9 Working with Full Text

9.1 Learning objectives

After completing this chapter, you will be able to:

Extract text from PDF files using pdftools
Apply OCR to scanned documents with tesseract
Perform basic text preprocessing (tokenization, stopword removal)
Assess when full-text analysis adds value over metadata-only approaches
Navigate the legal landscape of text and data mining

9.2 Setup

library(tidyverse)
library(pdftools)
library(quanteda)
library(glue)

set.seed(20260509)

source(here::here("R", "sci_palette.R"))

9.3 Conceptual background

Most bibliometric analyses operate on metadata: titles, abstracts, keywords, and citation links. But metadata captures only a fraction of a paper’s content.

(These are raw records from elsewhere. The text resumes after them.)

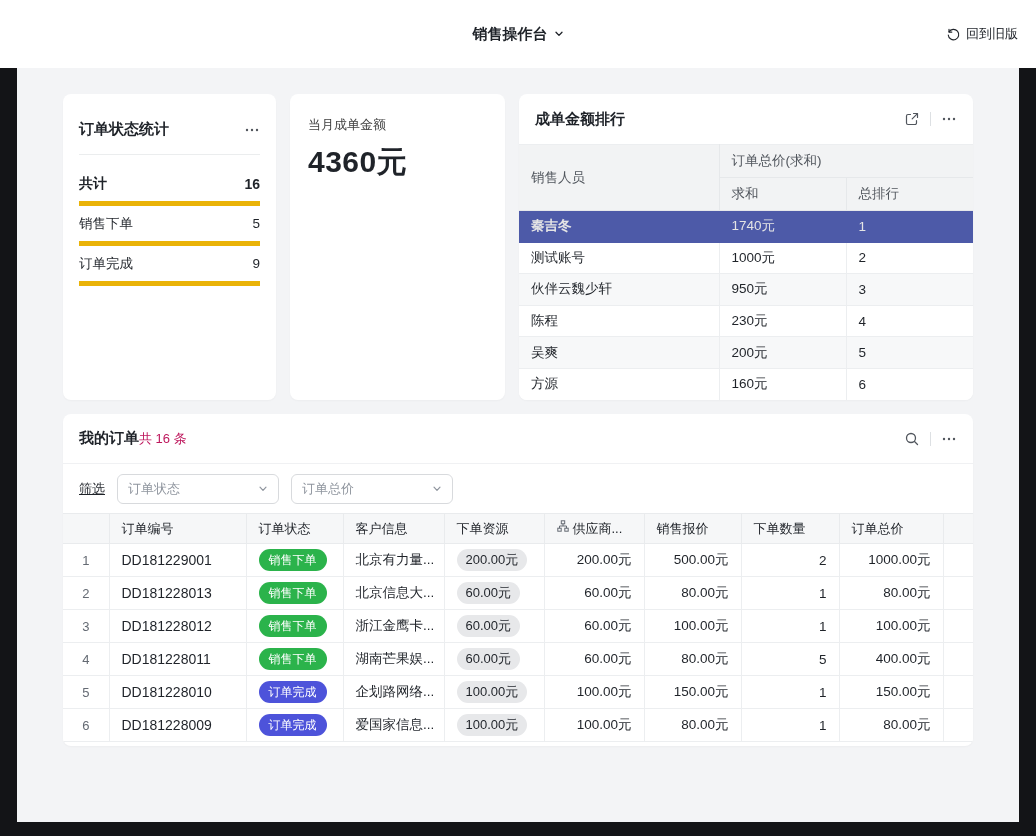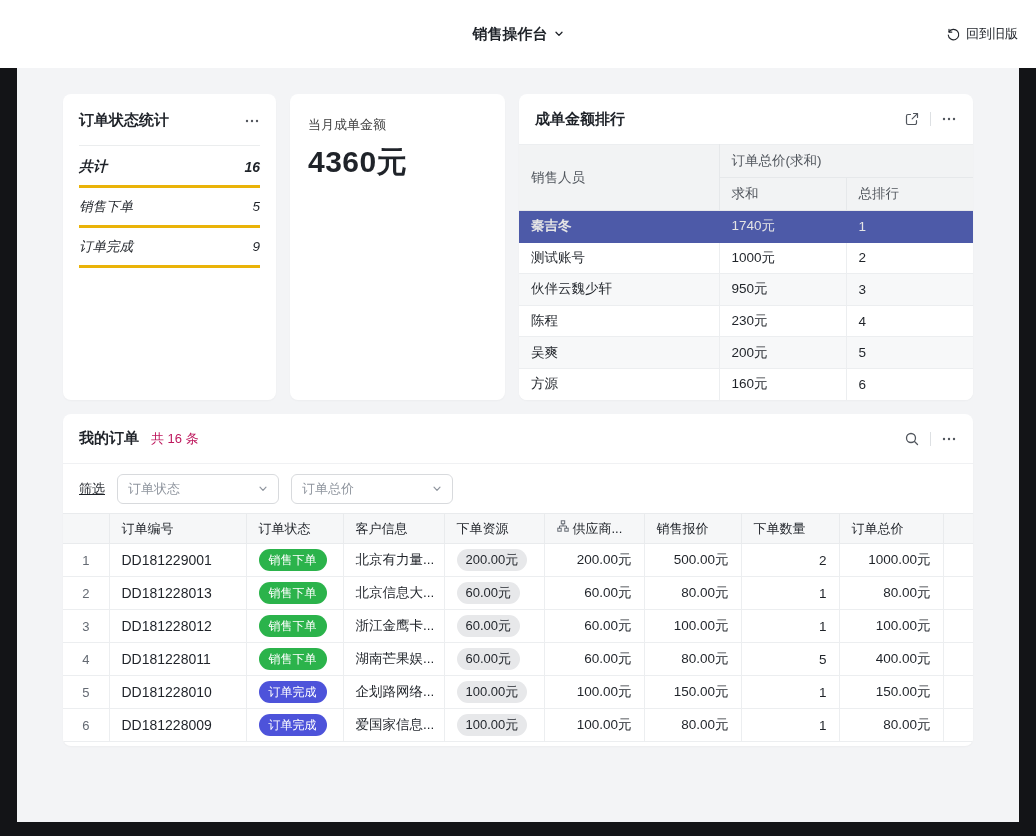--- a/index.html
+++ b/index.html
@@ -43,25 +43,25 @@
   .row2 { display: flex; gap: 14px; height: 306px; margin-bottom: 14px; }
   .card-title { font-size: 15px; font-weight: 700; }
   .title-row {
     height: 50px; display: flex; align-items: center; justify-content: space-between;
     padding: 0 16px; flex: none;
   }
   .title-actions { display: flex; align-items: center; gap: 10px; }
   .v-div { width: 1px; height: 14px; background: #dde0e3; }
   
   .status-card { width: 213px; display: flex; flex-direction: column; overflow: hidden; }
-  .status-card .title-row { border-bottom: 1px solid #ebedee; padding: 0; margin: 2px 16px; }
+  .status-card .title-row { border-bottom: 1px solid #ebedee; padding: 0; margin: 11px 16px; }
   .stat-rows { padding: 0 16px; }
   .stat-row {
     height: 40px; display: flex; align-items: center; justify-content: space-between;
-    font-size: 13.5px; border-bottom: 3px solid #eab308; cursor: pointer; font-style: italic;
+    font-size: 13.5px; border-bottom: 5px solid #eab308; cursor: pointer;
   }
   .stat-row .stat-val { font-weight: 500; }
   .stat-row.total, .stat-row.total .stat-val { font-weight: 700; font-size: 14px; }
   
   .amount-card { width: 215px; padding: 22px 18px; }
   .amount-label { font-size: 13px; color: #404040; }
   .amount-value { font-size: 30px; font-weight: 700; margin-top: 8px; letter-spacing: 0.5px; }
   
   .ranking-card { flex: 1; display: flex; flex-direction: column; overflow: hidden; }
   .ranking-table { width: 100%; border-collapse: collapse; table-layout: fixed; }
@@ -74,21 +74,21 @@
     font-size: 13.5px; height: 31.6px; padding: 0 12px;
     border-right: 1px solid #eceef0; border-bottom: 1px solid #eceef0;
     background: #fff;
   }
   .ranking-table tr > *:last-child { border-right: none; }
   .ranking-table tbody tr:nth-child(odd) td { background: #f7f8f9; }
   .rank-row-highlight td { background: var(--rank-highlight) !important; color: #e5e5e5; border-color: var(--rank-highlight) !important; }
   .rank-row-highlight td:first-child { font-weight: 700; }
   
   .orders-card { height: 332px; overflow: hidden; display: flex; flex-direction: column; }
-  .orders-title-left { display: flex; align-items: baseline; gap: 12px; }
+  .orders-title-left { display: flex; align-items: baseline; gap: 0; }
   .orders-count { font-size: 13px; color: #be185d; font-weight: 400; }
   .orders-card .title-row { border-bottom: 1px solid #f0f1f3; }
   .filter-row { height: 49px; display: flex; align-items: center; gap: 12px; padding: 0 16px; }
   .filter-label { font-size: 13px; text-decoration: underline; }
   .select {
     width: 162px; height: 30px; border: 1px solid #d8dadd; border-radius: 6px;
     display: flex; align-items: center; justify-content: space-between;
     padding: 0 10px; font-size: 13px; color: #8f959e; background: #fff; cursor: pointer;
   }
   .orders-table { width: 100%; border-collapse: collapse; table-layout: fixed; }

Full-text analysis opens the door to richer methods: section-level citation context, method extraction, data-availability statements, and fine-grained topic modeling.

The technical pipeline involves three stages: (1) acquisition — obtaining PDF files, subject to access rights and TDM (text and data mining) provisions; (2) extraction — converting PDF content to machine-readable text; and (3) preprocessing — tokenization, normalization, and feature extraction.

pdftools wraps the Poppler library to extract text from born-digital PDFs. For scanned documents, tesseract provides OCR (optical character recognition). tabulizer (based on Tabula) specializes in extracting tables from PDFs. For text preprocessing, quanteda and tm offer comprehensive toolkits.

Legal frameworks vary by jurisdiction. The EU Copyright Directive (2019/790) provides a TDM exception for research. In the US, TDM is generally considered fair use in research contexts, but publisher terms of service may impose additional restrictions.

9.4 Worked example

9.4.1 Extracting text from a PDF

We demonstrate with a programmatically created PDF to keep this example self-contained.

demo_text <- paste(
  "Title: A Review of Bibliometric Methods",
  "",
  "Abstract: This paper reviews current methods in bibliometrics.",
  "We focus on citation analysis, co-authorship networks, and topic modeling.",
  "",
  "1. Introduction",
  "Bibliometrics has grown rapidly since the work of Garfield (1955).",
  "Modern tools enable large-scale analysis of scholarly communication.",
  "",
  "2. Methods",
  "We surveyed 500 papers published between 2020 and 2023.",
  "Data were obtained from OpenAlex.",
  "",
  "3. Conclusions",
  "The field continues to evolve with open data and new computational methods.",
  sep = "\n"
)

tmp_pdf <- tempfile(fileext = ".pdf")
pdf(tmp_pdf, width = 8.5, height = 11)
plot.new()
text(0.05, 0.95, demo_text, adj = c(0, 1), family = "mono", cex = 0.8)
dev.off()

#> png 
#>   2

extracted <- pdf_text(tmp_pdf)
cat(substr(extracted[1], 1, 500))

#> Title: A Review of Bibliometric Methods
#> 
#> Abstract: This paper reviews current methods in bibliometrics.
#> We focus on citation analysis, co−authorship networks, and topic modeling.
#> 
#> 1. Introduction
#> Bibliometrics has grown rapidly since the work of Garfield (1955).
#> Modern tools enable large−scale analysis of scholarly communication.
#> 
#> 2. Methods
#> We surveyed 500 papers published between 2020 and 2023.
#> Data were obtained from OpenAlex.
#> 
#> 3. Conclusions
#> The field continues to evolve with open data and n

9.4.2 Basic text preprocessing

corp <- corpus(extracted)
toks <- tokens(corp, remove_punct = TRUE, remove_numbers = TRUE) |>
  tokens_tolower() |>
  tokens_remove(stopwords("en"))

dfmat <- dfm(toks)
topfeatures(dfmat, 15)

#>       methods bibliometrics      analysis             −          data 
#>             4             2             2             2             2 
#>         title        review  bibliometric      abstract         paper 
#>             1             1             1             1             1 
#>       reviews       current         focus      citation            co 
#>             1             1             1             1             1

9.4.3 Word frequency visualization

top_words <- topfeatures(dfmat, 15) |>
  enframe(name = "word", value = "count") |>
  mutate(word = fct_reorder(word, count))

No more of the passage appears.